Sonido que surge del “cogote” el del tenor Charles Castronovo, que lució una emisión errática y desigual en la que da la sensación de que cada sonido está colocado en un sitio. Agudos esforzados y duros, canto vulgar, fraseo deslavazado y sólo un arrojo genérico para un Don José totalmente olvidable por parte del tenor neoyorquino.
Rivalizó con él en cuanto a emisión engoladísima, canto rudo y agudos lanzados a la buena de Dios -se debió ahorrar el alarido con el que concluyó la canción del toreador-, el barítono Lucas Meachem en un Escamillo burdo, presentado por la dirección de escena, con ánimos claramente ridiculizadores, con un traje ¡¡¡amarillo!!! y una bolsa de caddy de golf donde portaba las banderillas. Sin comentarios. En el último acto se paseó con un traje de luces que le quedaba como a un Cristo dos pistolas.

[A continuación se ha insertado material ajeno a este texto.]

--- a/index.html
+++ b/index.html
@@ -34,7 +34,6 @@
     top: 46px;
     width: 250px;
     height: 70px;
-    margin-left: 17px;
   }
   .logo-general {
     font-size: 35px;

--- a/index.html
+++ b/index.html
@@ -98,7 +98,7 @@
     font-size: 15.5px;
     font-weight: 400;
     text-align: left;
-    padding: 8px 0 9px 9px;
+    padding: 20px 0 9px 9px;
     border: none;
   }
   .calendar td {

Entre los secundarios, tampoco encontré flores en este poco recomendable vergel, que, sin duda, poca alegría concitó al gran Georges Bizet allá donde se encuentre.

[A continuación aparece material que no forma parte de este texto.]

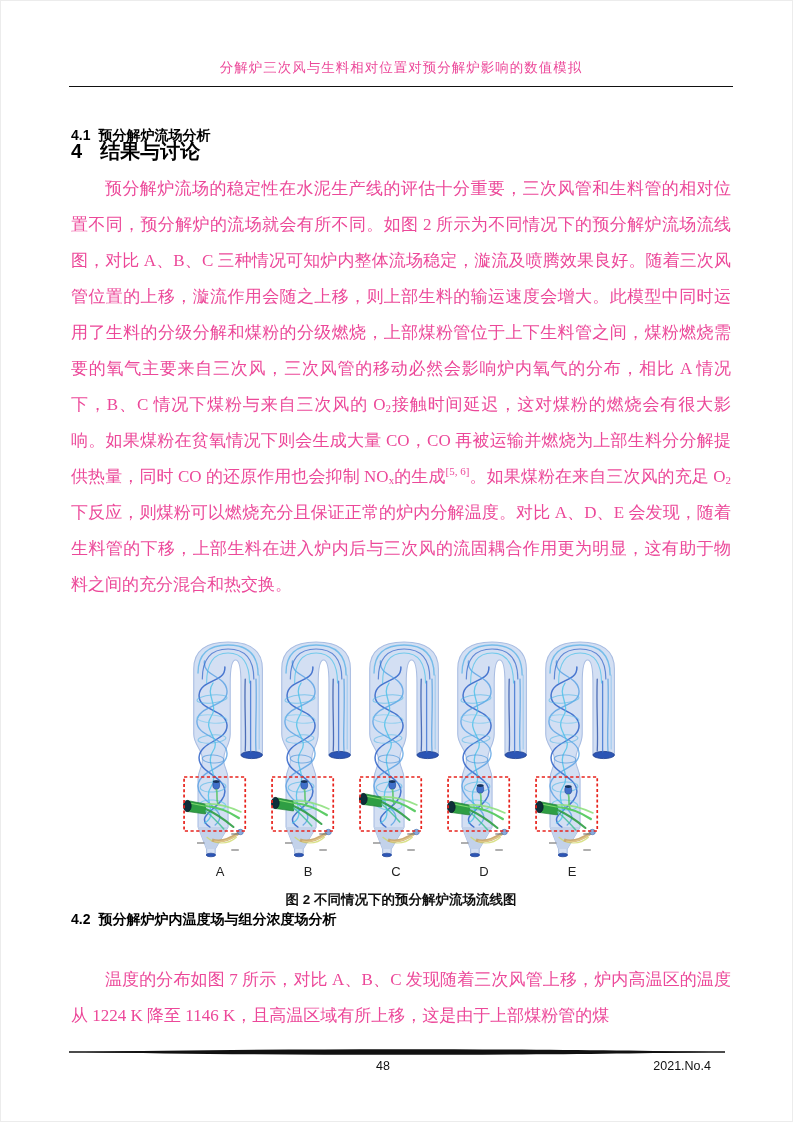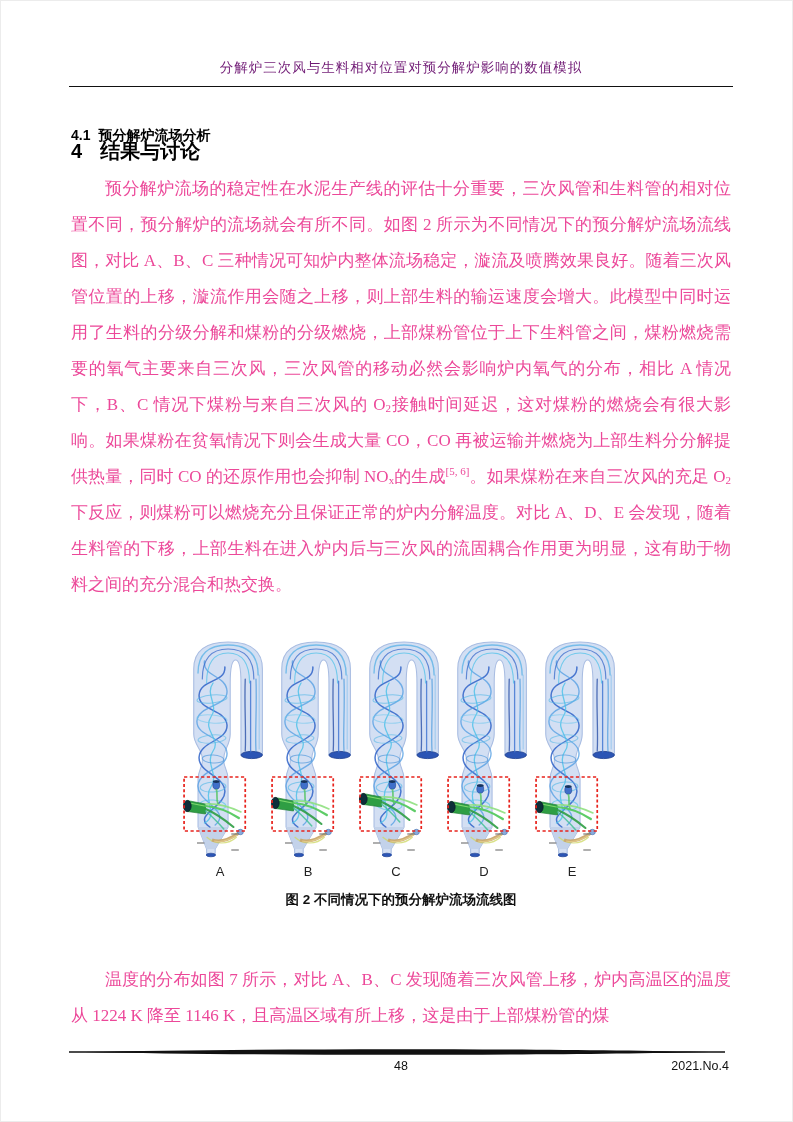--- a/index.html
+++ b/index.html
@@ -18,7 +18,7 @@
     left:70px;top:58px;width:660px;
     text-align:center;
     font-size:13.5px;letter-spacing:1px;
-    color:#701a75;
+    color:#ec4899;
   }
   .header-rule{
     left:68px;top:85px;width:664px;height:0;

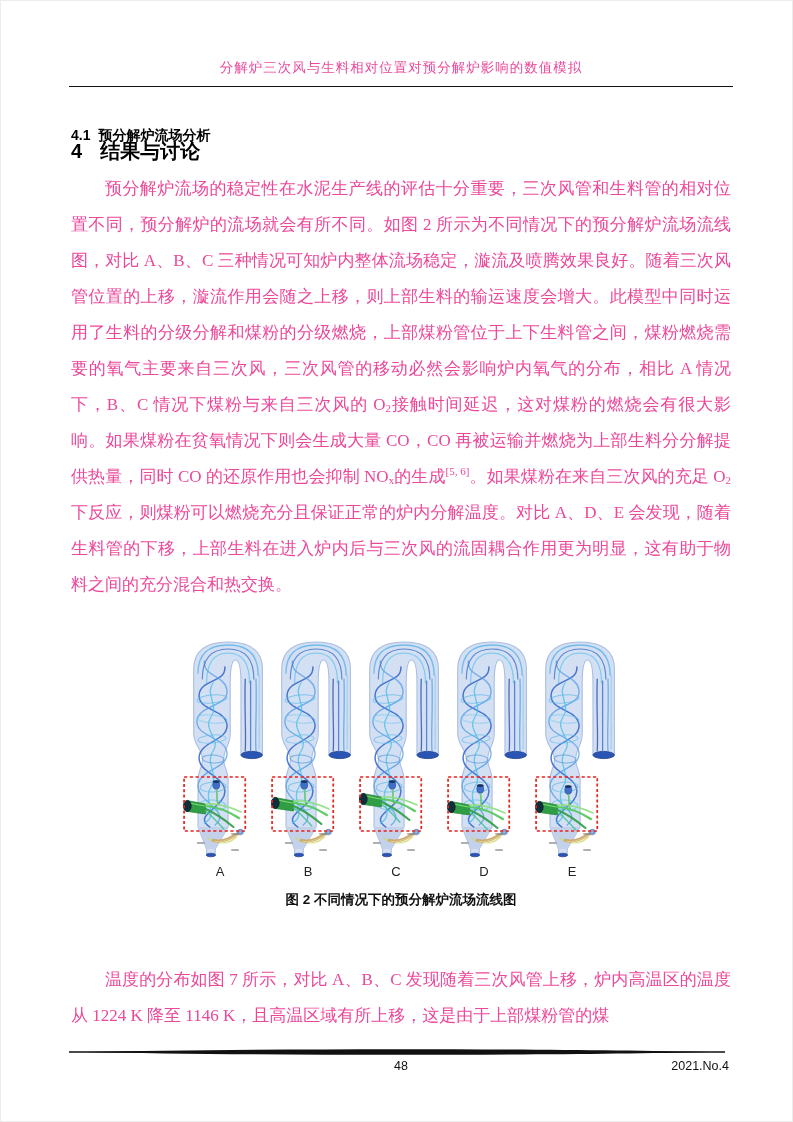--- a/index.html
+++ b/index.html
@@ -470,6 +470,9 @@
     <div class="fig-caption">图 2 不同情况下的预分解炉流场流线图</div>
   </div>
 
+  <div class="abs h2 h2-2">
+    <span class="sec-num">4.2</span><span>预分解炉炉内温度场与组分浓度场分析</span>
+  </div>
 
   <p class="abs body-par par-2"><span>温度的分布如图 7 所示，对比 A、B、C 发现随着三次风管上移，炉内高温区的温度从 1224 K 降至 1146 K，且高温区域有所上移，这是由于上部煤粉管的煤</span></p>
 

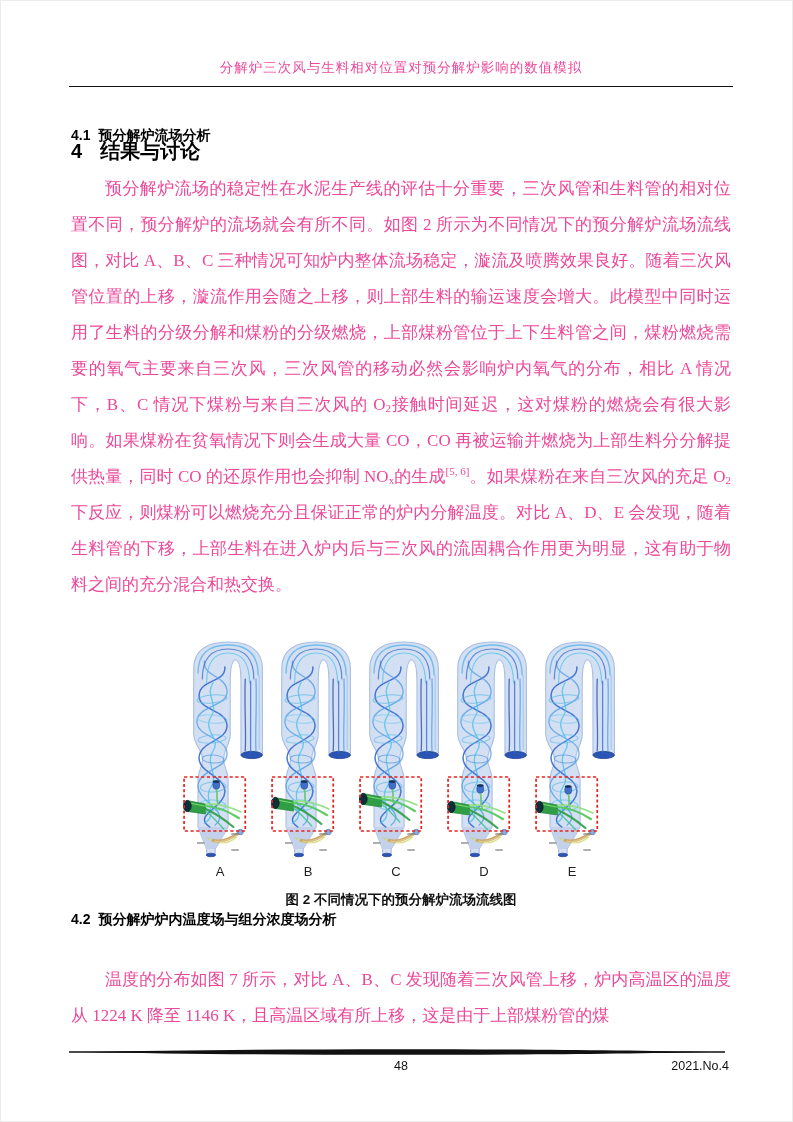--- a/index.html
+++ b/index.html
@@ -73,7 +73,7 @@
   }
   .footer-bar{left:66px;top:1046px;width:660px;height:10px;}
   .footer-row{
-    left:70px;top:1058px;width:660px;height:18px;
+    left:52px;top:1058px;width:660px;height:18px;
     font-family:"Liberation Sans","DejaVu Sans",sans-serif;
     font-size:12.5px;color:#111;
   }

A destacar el siempre fiable y consolidadísimo como tenor comprimario en cualquier repertorio, Mikeldi Atxalandabaso, como un Remendado en plan líder siniestro de banda de poca monta. La pareja Mercedes y Frasquita se movió entre la muy discreta Marie-Claude Chappuis y la vocecilla pequeña y petulante de Natalia Labourdette, que al menos, se redimió por su desenvoltura y buen hacer escénico. Oscilante y tosco Toni Marsol como Morales; sonoro, pero fuera de estilo David Lagares como Zúñiga.

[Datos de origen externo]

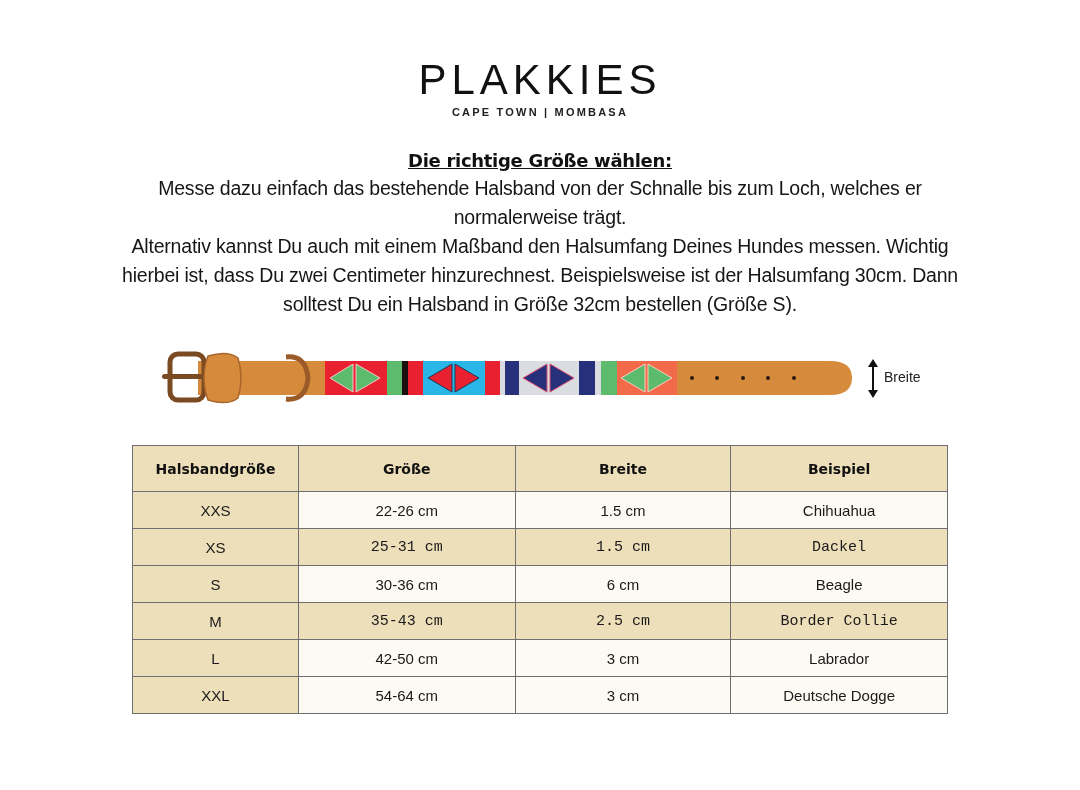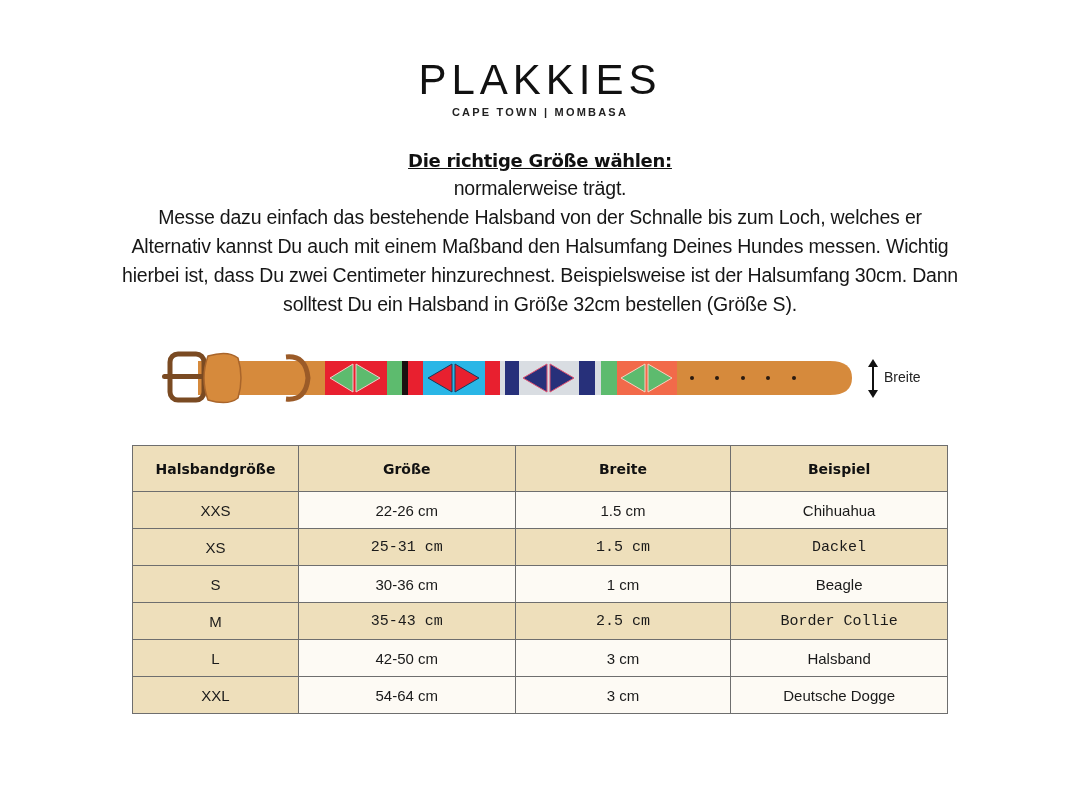--- a/index.html
+++ b/index.html
@@ -36,8 +36,8 @@
 
 <div class="intro">
   <div class="intro-heading">Die richtige Größe wählen:</div>
+  <div class="intro-text">Messe dazu einfach das bestehende Halsband von der Schnalle bis zum Loch, welches er</div>
   <div class="intro-text">normalerweise trägt.</div>
-  <div class="intro-text">Messe dazu einfach das bestehende Halsband von der Schnalle bis zum Loch, welches er</div>
   <div class="intro-text">Alternativ kannst Du auch mit einem Maßband den Halsumfang Deines Hundes messen. Wichtig</div>
   <div class="intro-text">hierbei ist, dass Du zwei Centimeter hinzurechnest. Beispielsweise ist der Halsumfang 30cm. Dann</div>
   <div class="intro-text">solltest Du ein Halsband in Größe 32cm bestellen (Größe S).</div>

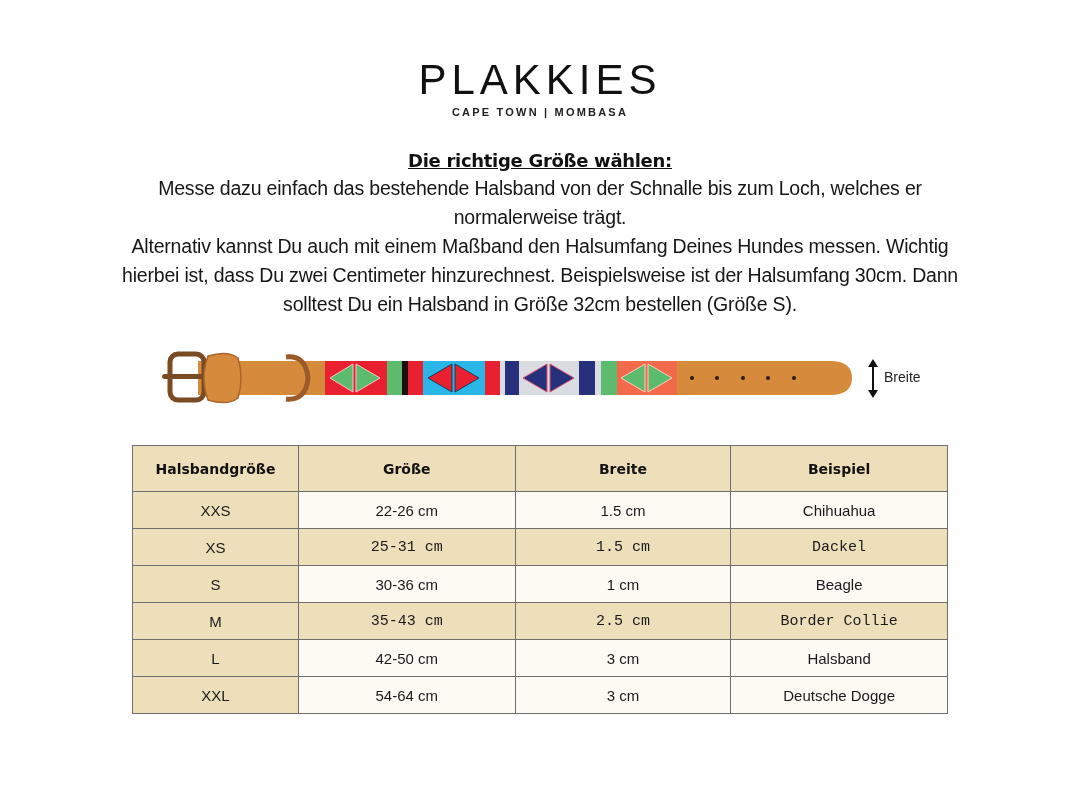--- a/index.html
+++ b/index.html
@@ -120,7 +120,7 @@
     <tr class="odd">
       <td class="c1">S</td>
       <td class="cx">30-36 cm</td>
-      <td class="cx">1 cm</td>
+      <td class="cx">6 cm</td>
       <td class="cx">Beagle</td>
     </tr>
     <tr class="even">

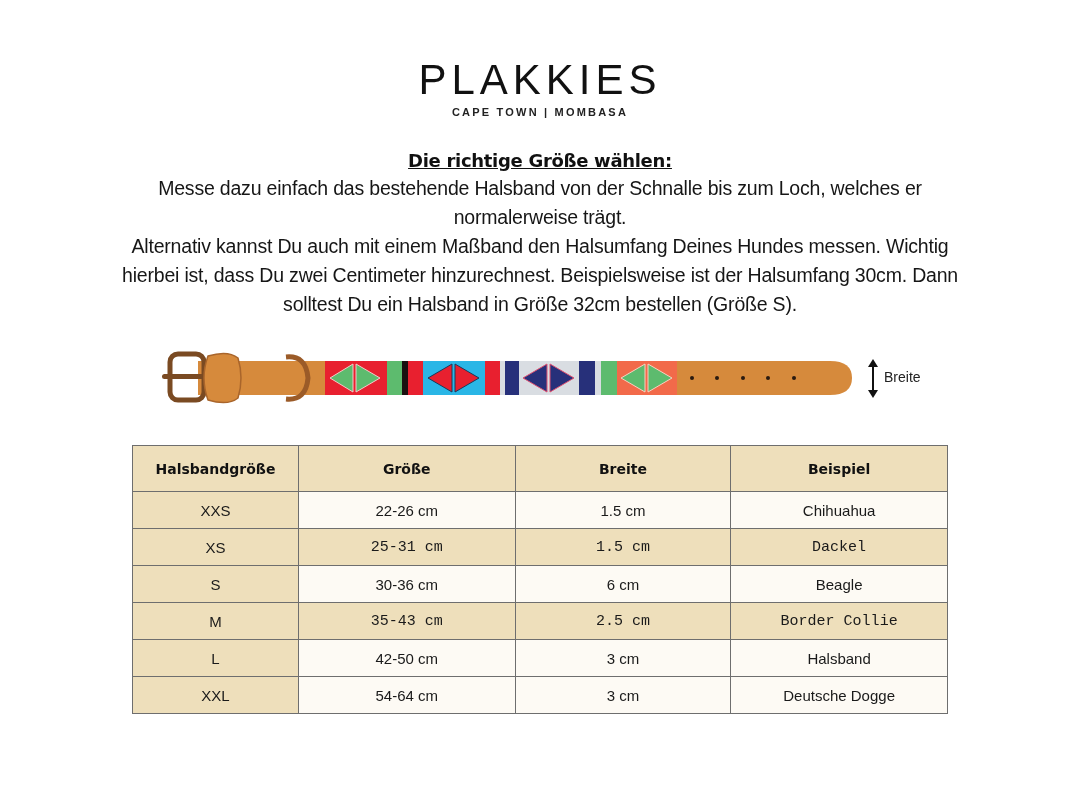--- a/index.html
+++ b/index.html
@@ -133,7 +133,7 @@
       <td class="c1">L</td>
       <td class="cx">42-50 cm</td>
       <td class="cx">3 cm</td>
-      <td class="cx">Halsband</td>
+      <td class="cx">Labrador</td>
     </tr>
     <tr class="odd">
       <td class="c1">XXL</td>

La puesta en escena de Damiano Michieletto con escenografía de su habitual colaborador Paolo Fantin y espantoso vestuario de Carla Teti se adscribe, sin aparente sonrojo y con todos los honores, al feísmo tan presente en la escena operística actual. Con un comienzo, que recuerda a la playa de su Elisir d’amore visto en el Teatro Real, pero sin ese colorido y menos grato a la vista, el regista veneciano encuadra la acción en los años setenta del pasado siglo. Eso sí, ¡oh sorpresa!, en lugar de encontrarnos el habitual alegato ultrafeminista contra el machismo visceral, los celos cerriles y la lacra de la violencia contra la mujer, el montaje “justifica” -en cierto modo- la actitud y comportamiento de Don José en ser un mero pelele en manos de una madre posesiva y tiránica. Esta madre es la protagonista de esta propuesta, pues aparece constantemente en el escenario vestida de negro con mantilla y peineta, como símbolo de la España finisecular y con la carta de la muerte en ristre para Carmen. Pues muy bien.
Para ser toda una Carmen, fue recibida por el público aplausos de cortesía y perceptibles abucheos a la dirección de escena.